NumPy array in Python are basic entities for numerical computations. They originate from the NumPy library, an essential package in Python for scientific computing. A NumPy array also termed as ndarray, is highly efficient and an object of multi-dimensional array (N-dimensional array), which provides the base functions of numerical operations. Being NumPy Arrays an essential object to study in data analysis, machine learning, and scientific computing.
In this detailed article, we will explore what NumPy arrays are, why they are useful, and core features of NumPy Arrays.
Before we start working with NumPy, we should have NumPy installed on machine. Read article to Install NumPy on Windows, Linux and Mac.
NumPy Array in Python
Numpy stands for Numerical Python, which is a fundamental library in Python for scientific computing. At its core, Numpy introduces the concept of arrays, which are powerful data structures for efficient numerical operations.
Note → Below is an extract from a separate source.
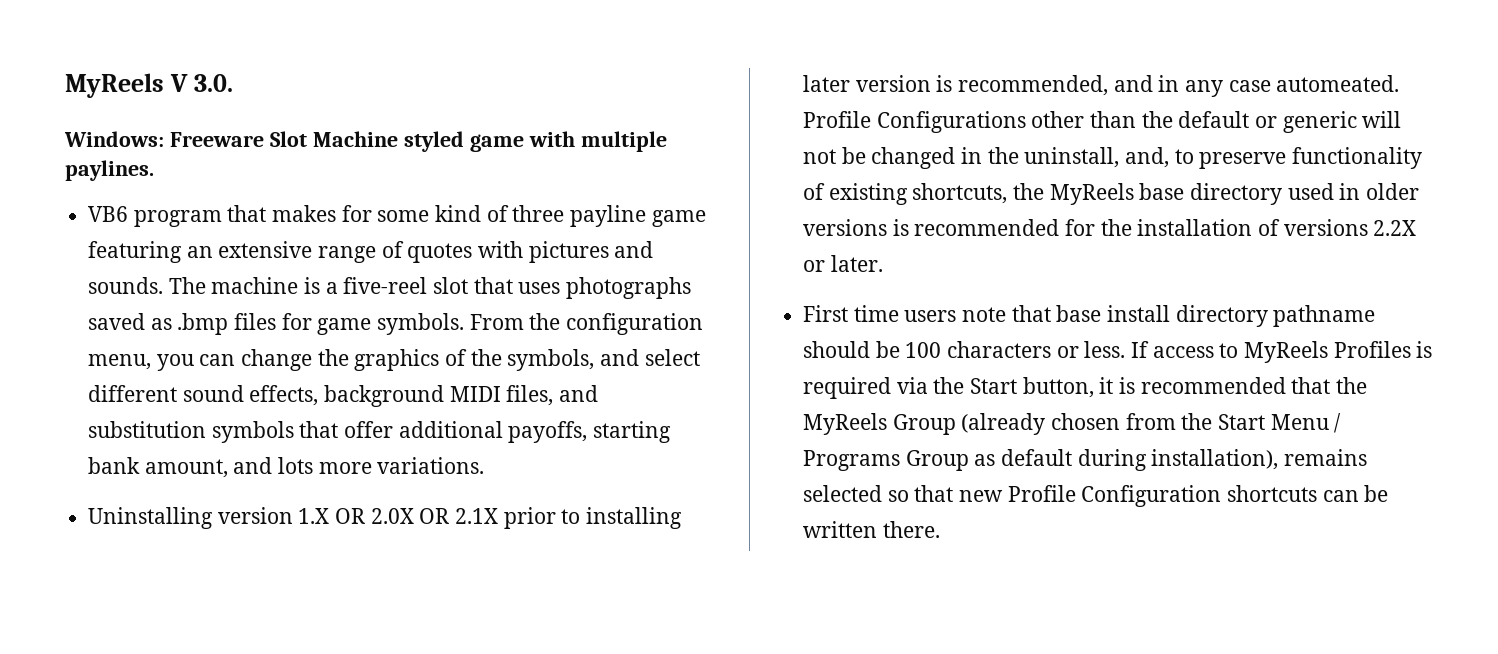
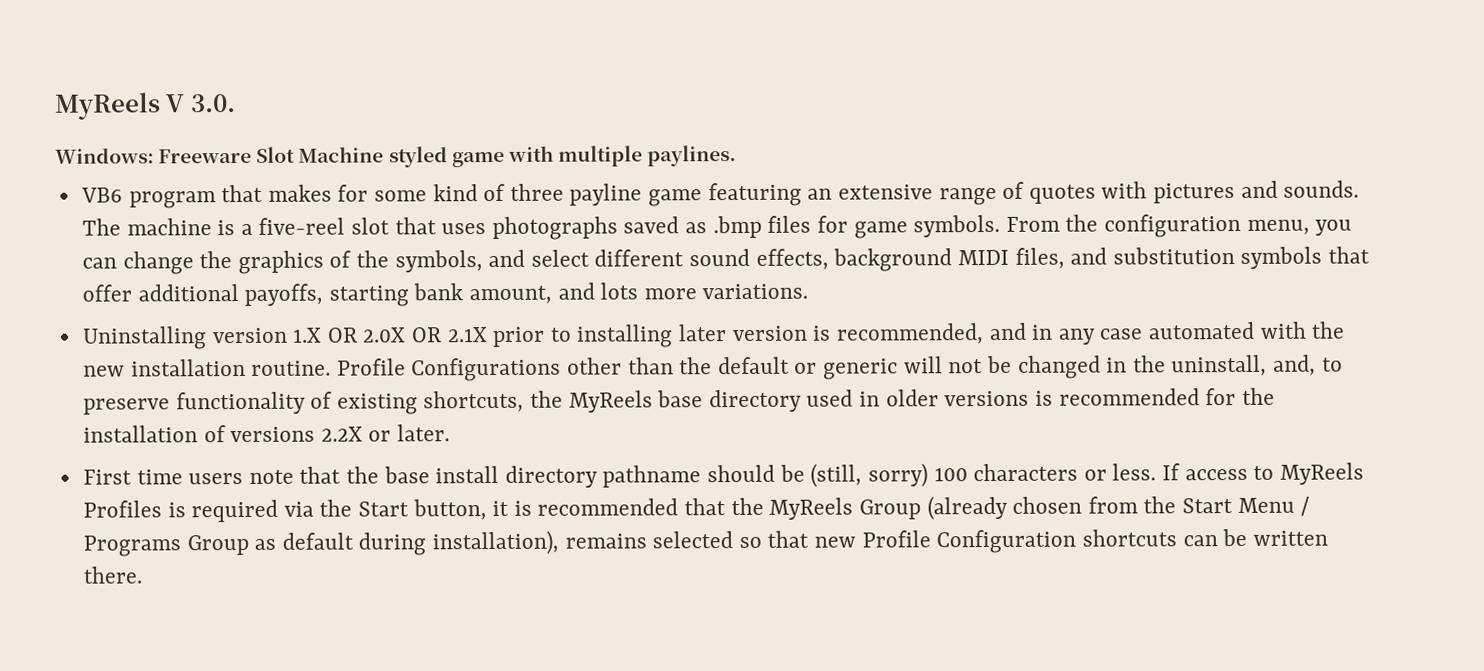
[1276,75,1400,92] automeated. -> [1148,321,1346,340] [82,358,332,377] automated with the new installation routine.
(1051, 313) none -> [346,466,380,484] the
(900, 349) none -> [810,463,928,488] (still, sorry)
A NumPy array is an N-dimensional array (ndarray) container that allows to store and manipulate large datasets efficiently. These arrays are a grid of values, all of the same data type, and can have any number of dimensions (1-D, 2-D, 3-D, etc.). Unlike standard Python lists, NumPy arrays have the following key advantages:
- Homogeneous – All elements in a NumPy array (ndarray) are of the same data type, such as all integers or all floats. This property allows for more memory-efficient storage and faster computation.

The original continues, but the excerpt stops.